August 26, 2014

Sloppy

A few days ago, my youngest daughter, who’s 18 mos. old, came up to me and gave me a kiss on the cheek. And not just any kiss, she really planted it on there, and afterwards, I had to wipe soggy goldfish crumbs off of my face. As a parent, I know that this comes with the territory, and so far from being offended by the goo, I felt loved by my daughter. And it brought to mind a line from one of my favorite songs:

"and then heaven meets earth like a sloppy wet kiss …"
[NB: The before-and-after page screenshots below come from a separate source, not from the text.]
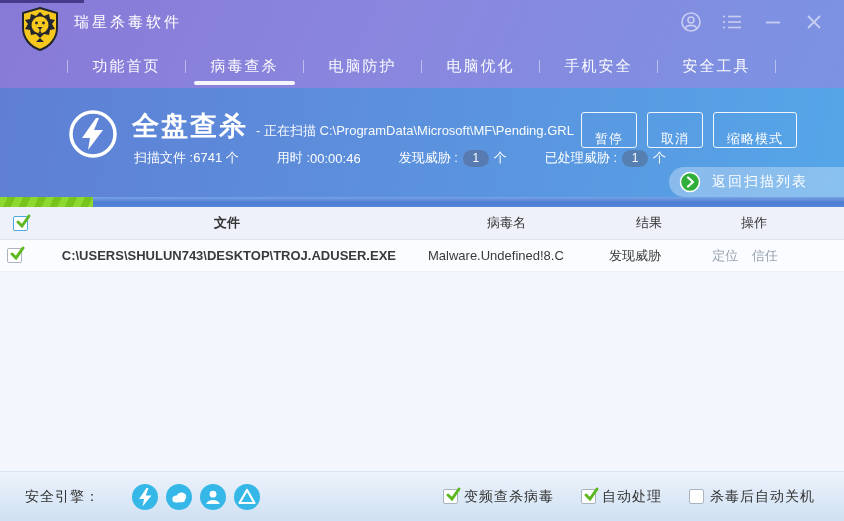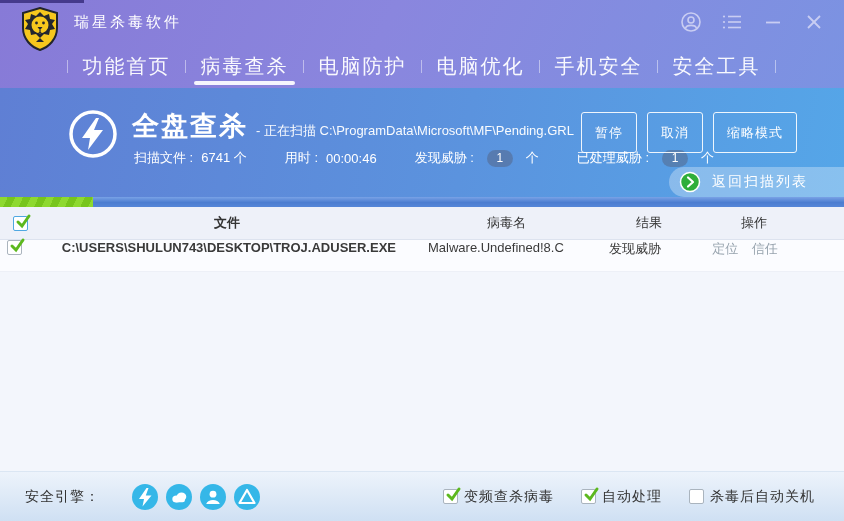--- a/index.html
+++ b/index.html
@@ -12,45 +12,45 @@
   .artifact { position:absolute; top:0; left:0; width:84px; height:3px; background:#453a8c; }
   .titlebar { position:relative; height:44px; display:flex; align-items:center; }
   .logo { position:absolute; left:20px; top:7px; }
   .app-title { margin-left:74px; color:#ffffff; font-size:15px; letter-spacing:3px; }
   .win-controls { position:absolute; right:18px; top:0; height:44px; display:flex; align-items:center; gap:17px; }
   .win-btn { width:24px; height:24px; display:flex; align-items:center; justify-content:center; cursor:pointer; opacity:.85; }
 
   
   .nav { height:44px; display:flex; align-items:center; padding-left:67px; }
   .nav-sep { width:1px; height:13px; background:rgba(255,255,255,.45); }
-  .tab { position:relative; width:117px; height:44px; display:flex; align-items:center; justify-content:center; color:rgba(255,255,255,.95); font-size:20px; letter-spacing:2px; cursor:pointer; }
+  .tab { position:relative; width:117px; height:44px; display:flex; align-items:center; justify-content:center; color:rgba(255,255,255,.95); font-size:15px; letter-spacing:2px; cursor:pointer; }
   .tab .underline { display:none; }
   .tab.active .underline { display:block; position:absolute; left:8px; right:8px; bottom:3px; height:4px; border-radius:2px; background:rgba(255,255,255,.92); }
 
   
   .scan { position:relative; height:109px; background:linear-gradient(100deg,#5f7fd4 0%,#5b93de 55%,#55a6e8 100%); color:#fff; flex:0 0 auto; }
   .scan-icon { position:absolute; left:68px; top:21px; }
   .scan-line1 { position:absolute; left:132px; top:20px; display:flex; align-items:baseline; white-space:nowrap; }
   .scan-title { font-size:27px; font-weight:bold; letter-spacing:2px; }
   .scan-status { font-size:13px; margin-left:8px; color:rgba(255,255,255,.96); }
   .scan-stats { position:absolute; left:134px; top:61px; display:flex; align-items:center; font-size:13px; white-space:nowrap; }
-  .stat { display:flex; align-items:center; margin-right:38px;gap:8px; }
+  .stat { display:flex; align-items:center; margin-right:38px; }
   .badge { display:inline-block; min-width:26px; padding:0 6px; height:17px; line-height:17px; border-radius:9px; background:rgba(84,96,126,.48); color:#fff; text-align:center; margin:0 5px; font-size:12px; }
   .scan-buttons { position:absolute; right:47px; top:24px; display:flex; gap:10px; }
-  .obtn { height:41px; padding:4px 13px; border:1px solid rgba(255,255,255,.9); border-radius:3px; background:transparent; color:#fff; font-size:13px; font-family:inherit; cursor:pointer; letter-spacing:1px; }
+  .obtn { height:25px; padding:17px 13px; border:1px solid rgba(255,255,255,.9); border-radius:3px; background:transparent; color:#fff; font-size:13px; font-family:inherit; cursor:pointer; letter-spacing:1px; }
   .back-pill { position:absolute; right:0; top:79px; height:30px; display:flex; align-items:center; padding:0 36px 0 10px; background:rgba(255,255,255,.30); border-radius:16px 0 0 16px; cursor:pointer; }
   .back-pill .label { color:#fff; font-size:14px; margin-left:11px; letter-spacing:2px; }
 
   
   .progress { height:10px; display:flex; background:linear-gradient(180deg,#79a2e6 0%,#4c7dd0 55%,#5586d8 100%); flex:0 0 auto; }
   .progress-fill { height:100%; background:repeating-linear-gradient(115deg,#8ed930 0 7px,#77c51c 7px 14px); }
 
   
   .thead { height:33px; background:#eef1f9; border-bottom:1px solid #dde3ef; display:flex; align-items:center; font-size:13px; color:#333; flex:0 0 auto; }
-  .trow { height:32px; background:#fbfcff; border-bottom:1px solid #edf0f7; display:flex; align-items:flex-start; font-size:13px; color:#3a3a3a; flex:0 0 auto;gap:32px; }
+  .trow { height:32px; background:#fbfcff; border-bottom:1px solid #edf0f7; display:flex; align-items:center; font-size:13px; color:#3a3a3a; flex:0 0 auto;gap:32px; }
   .col-check { width:40px; display:flex; justify-content:center; }
   .col-file { flex:1; display:flex; align-items:center;font-weight:bold; }
   .col-file.center { justify-content:center; }
   .col-virus { width:185px; }
   .col-result { width:100px; text-align:center; }
   .col-actions { width:110px; text-align:center; }
   .col-pad { width:35px; }
   .actions a { color:#97a3ae; text-decoration:none; margin:0 5px; cursor:pointer; }
   .list-empty { flex:1; background:#f3f6fc; }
I find this line brilliant, both in the poetry and in the theology. Good relationships, like the ones Jesus describes (for family and for friends), are like this - vulnerable, messy, honest. My daughter doesn’t feel the need to pretend around me or anybody else because she’s not yet learned betrayal, or contempt, or any of the other experiences that lead to the masks that we create for ourselves to hide from others. Good relationships are about removing those masks again and allowing ourselves to be vulnerable, raw, honest … in spite of and because of and through the mess. 
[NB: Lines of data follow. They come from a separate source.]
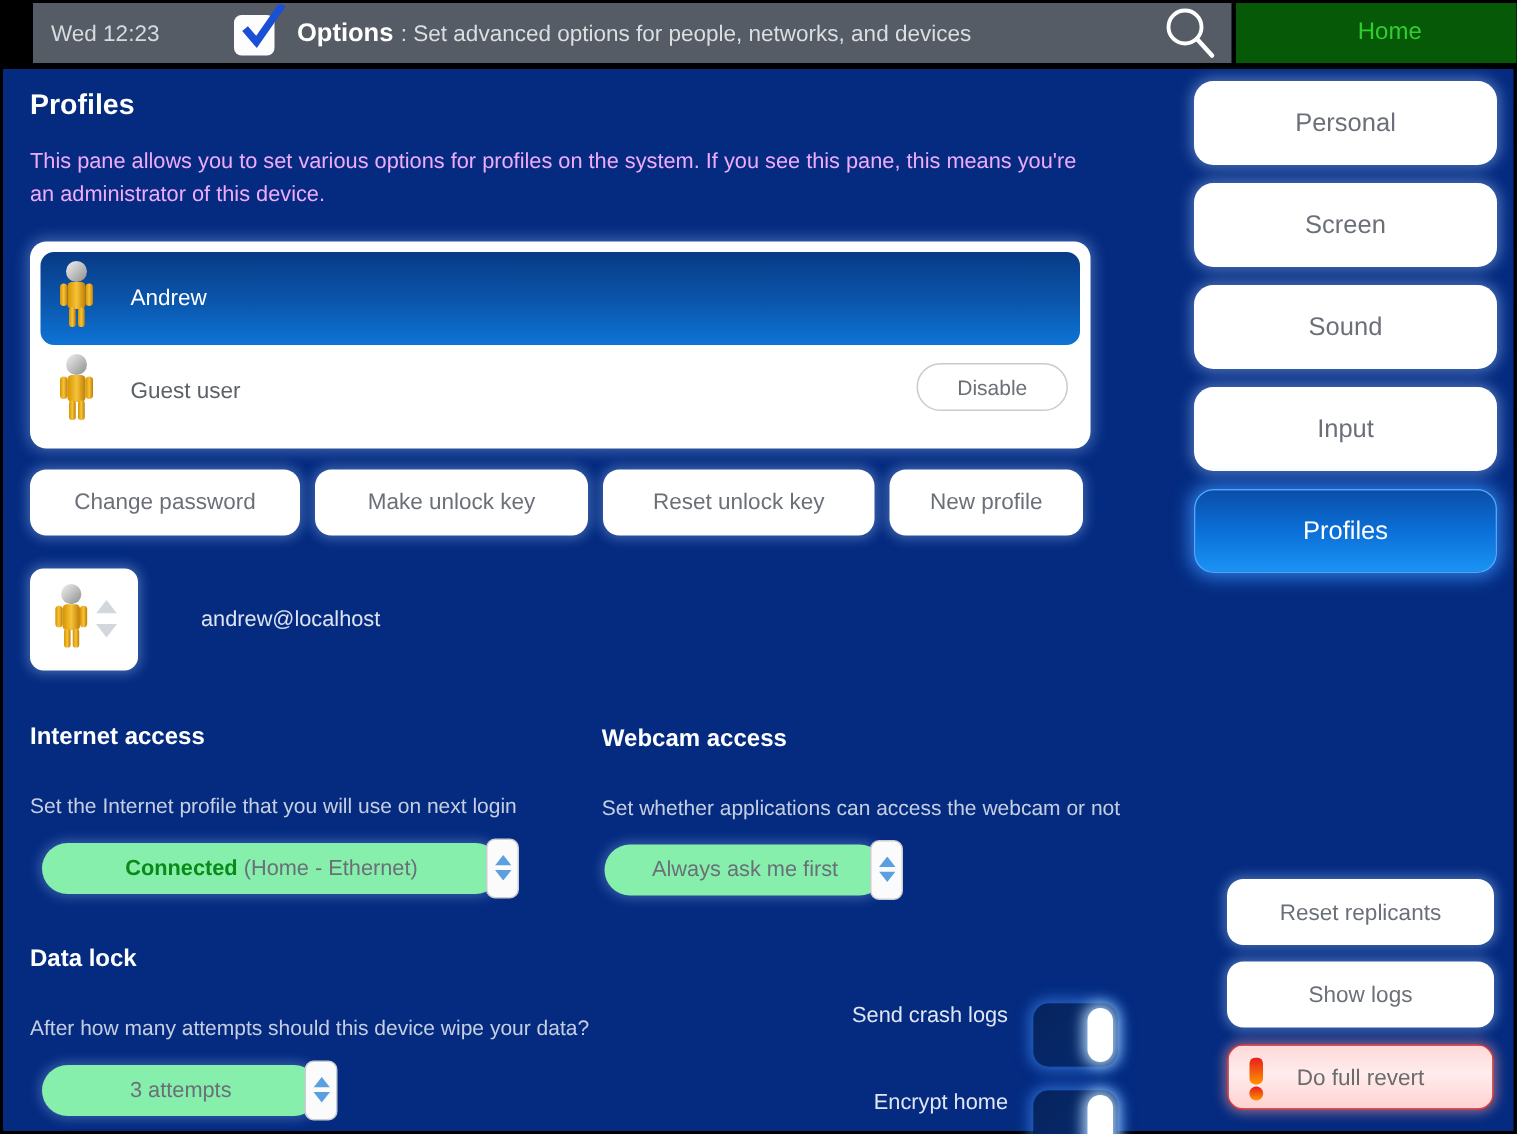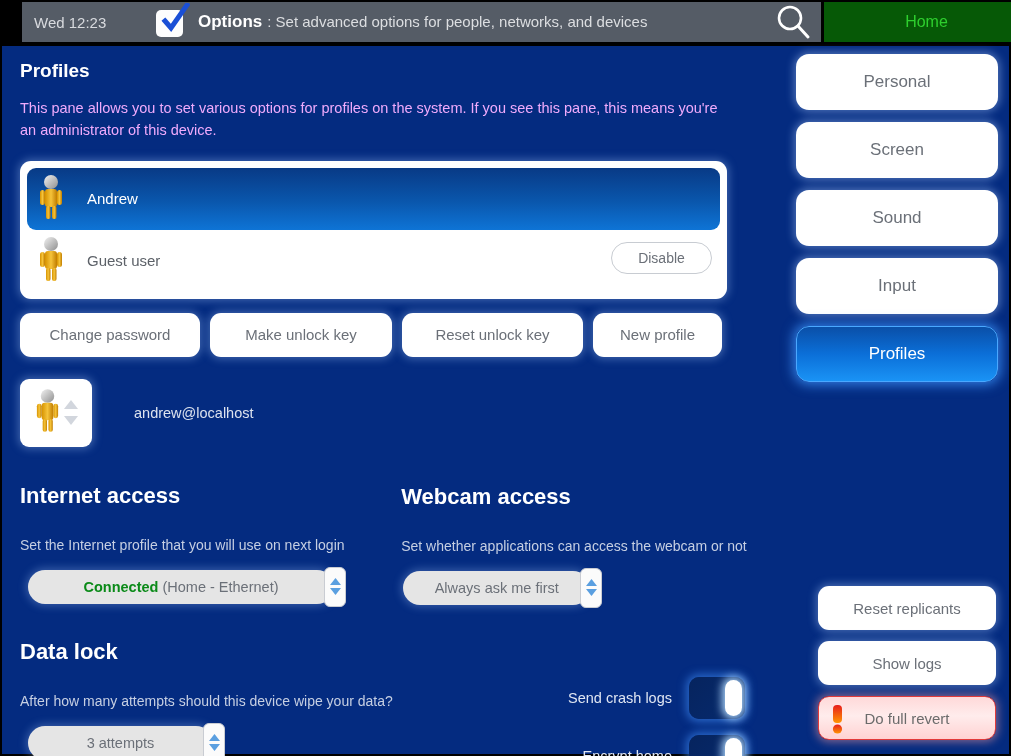--- a/index.html
+++ b/index.html
@@ -164,46 +164,46 @@
   .avatar-pick {
     width: 72px; height: 68px;
     background: #fff; border-radius: 9px;
     display: flex; align-items: center; justify-content: center;
     box-shadow: 0 0 8px 2px rgba(170,205,255,0.35);
   }
   .pick-arrows { margin-left: 3px; display: flex; flex-direction: column; gap: 7px; }
   .email { color: #dde3ef; font-size: 14.5px; margin-left: 42px; }
 
   
-  .sec-title { color: #ffffff; font-size: 22px; font-weight: bold; }
+  .sec-title { color: #ffffff; font-size: 16px; font-weight: bold; }
   .sec-desc { color: #c6cfe2; font-size: 14px; margin-top: 28px; }
 
   .dropdown {
     margin-top: 17px;
     height: 34px;
-    background: #e5e5e5;
+    background: #86efac;
     border-radius: 17px;
     display: flex; align-items: center; justify-content: center;
     position: relative;
     color: #6b7078; font-size: 14.5px;
     box-shadow: 0 0 8px 2px rgba(170,205,255,0.3);
   }
   .spinner {
     position: absolute; right: -12px; top: -3px;
     width: 22px; height: 40px;
     background: #fbfbfb;
     border: 1px solid #c9ccd2;
     border-radius: 6px;
     display: flex; flex-direction: column;
     align-items: center; justify-content: center; gap: 3px;
   }
   .green-b { color: #0a8a18; font-weight: bold; }
 
   
-  .toggle-row { display: flex; align-items: center; justify-content: flex-end; margin-bottom: 16px; }
+  .toggle-row { display: flex; align-items: flex-start; justify-content: flex-end; margin-bottom: 16px; }
   .toggle-label { color: #e0e6f2; font-size: 14.5px; margin-right: 17px; }
   .toggle {
     width: 56px; height: 42px;
     border-radius: 10px;
     background: linear-gradient(135deg, #06245e 0%, #062a6e 100%);
     position: relative;
     box-shadow: 0 0 9px 3px rgba(70,150,255,0.55);
   }
   .toggle .knob {
     position: absolute; right: 3px; top: 3px;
Heaven met earth not in a showdown of power, but in these raw, vulnerable, messy places. … like the innocence of a kid planting a sloppy wet goldfishy kiss on the cheek of her father, or like the buzzy razz I gave my daughter after she kissed me. I know some people don’t like that line because it seems too awkward, too raw, too much like a teenager kissing a first date, and so they replace this phrase with “unforeseen kiss.” But I think that misses the point altogether; Jesus knew exactly what He was doing when He came to earth - the prophets told of His coming - so there was nothing “unforeseen” about it. It’s not a phrase about romance; it’s a phrase about vulnerability and pure, unadulterated joy. And so that’s why I use the original version, because when I hear that phrase, I’m reminded that there’s something elegantly simple and yet infinitely deep about the way God loves us.